Last Week In Lethbridge:

  • Calgary-based HIV Community Link applied for a development permit for 422 13th St N for a potential harm reduction site. The proposal will have to go through the City's standard consultation process meaning the public will be able to submit on the plan.

  • On a related note, Saamis Aboriginal Employment, the previous tenants of the building are now scrambling to find a new location. Their lease had been extended from October 2020 to March 2021, but only just found out it had been leased to HIV Community Link.

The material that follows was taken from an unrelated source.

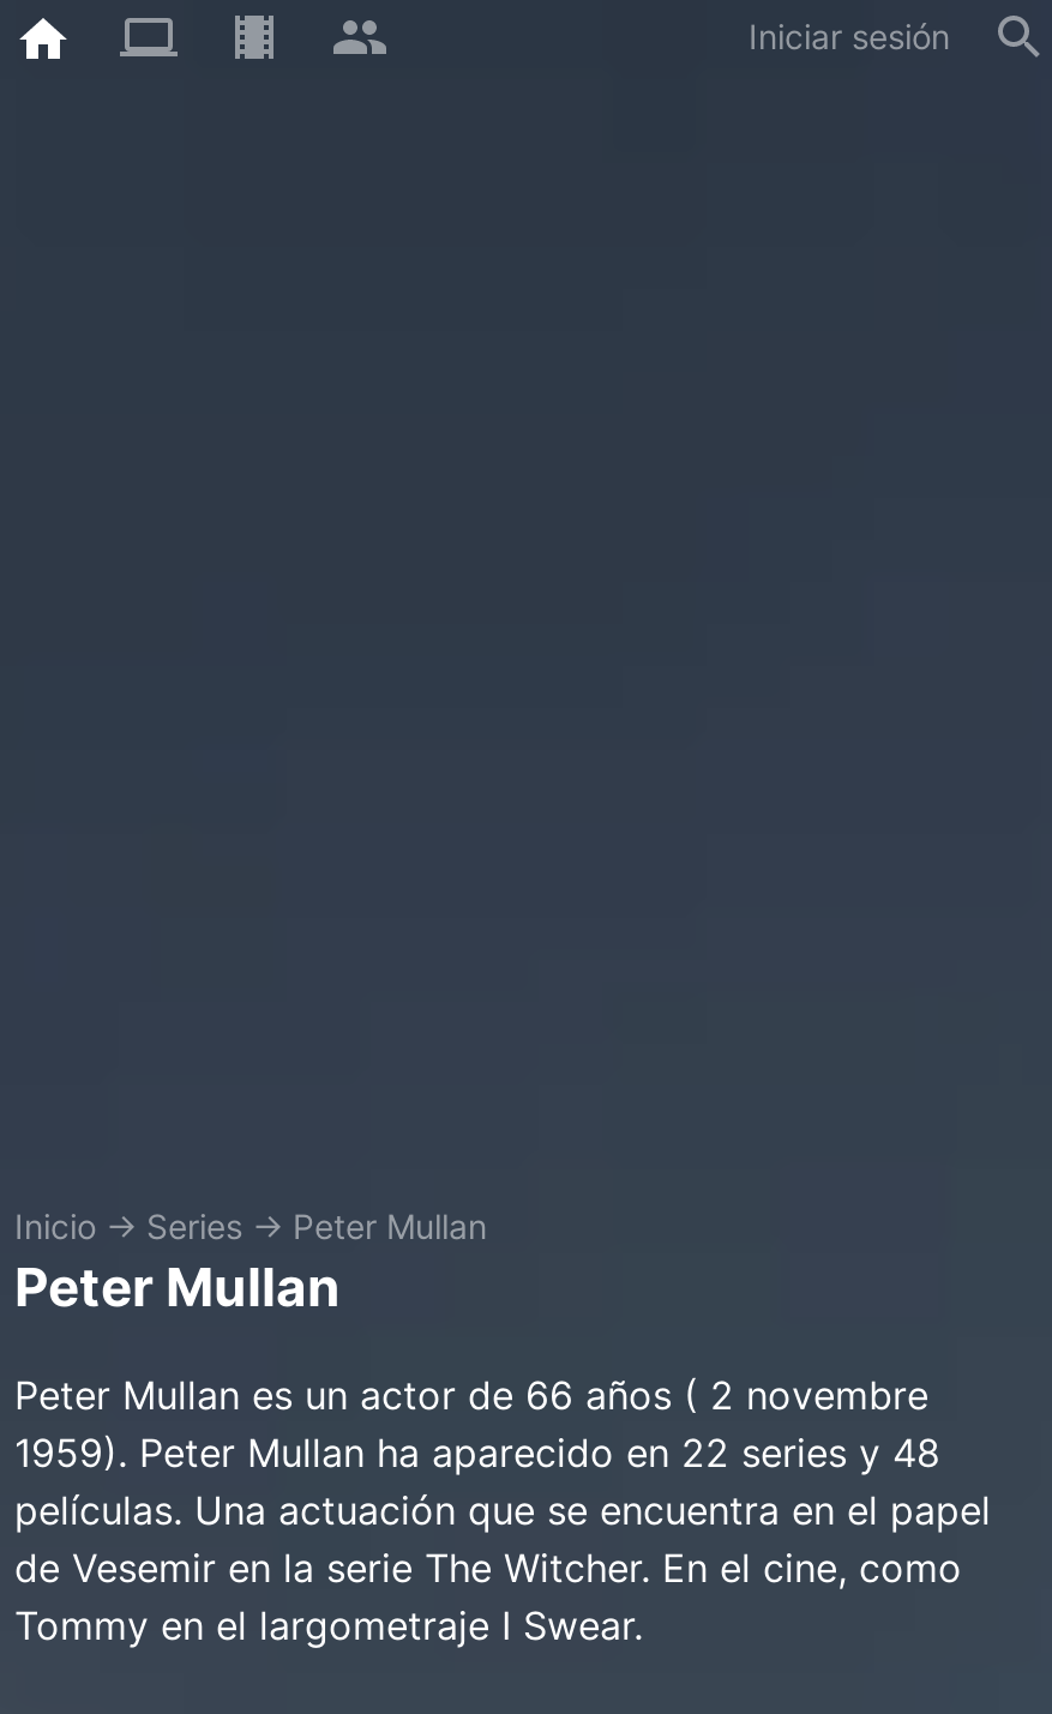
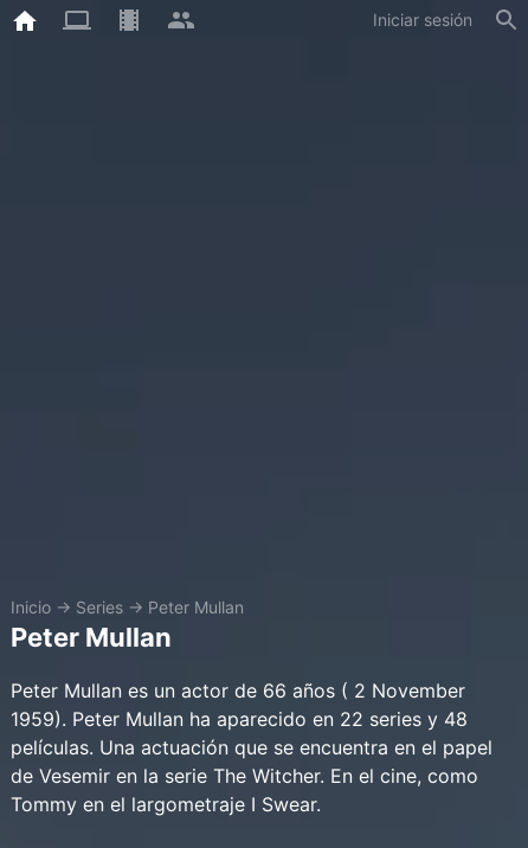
[14,1371,928,1419] Peter Mullan es un actor de 66 años ( 2 novembre -> [11,679,465,702] Peter Mullan es un actor de 66 años ( 2 November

  • Mayor Spearman, along with the Mayor's of Calgary, Red Deer, and Wood Buffalo, called for an inquiry into failings of the new centralized dispatch service after several incidents emerged in January. The Mayor's claim that the service was unavailable for more than an hour on January 26th, which the Province doesn't dispute, but the Province pointed out that the issue with the service was nothing to do with the centralization efforts, and the outage was handled in the same way other technical issues are always handled and that no urgent dispatchers were affected.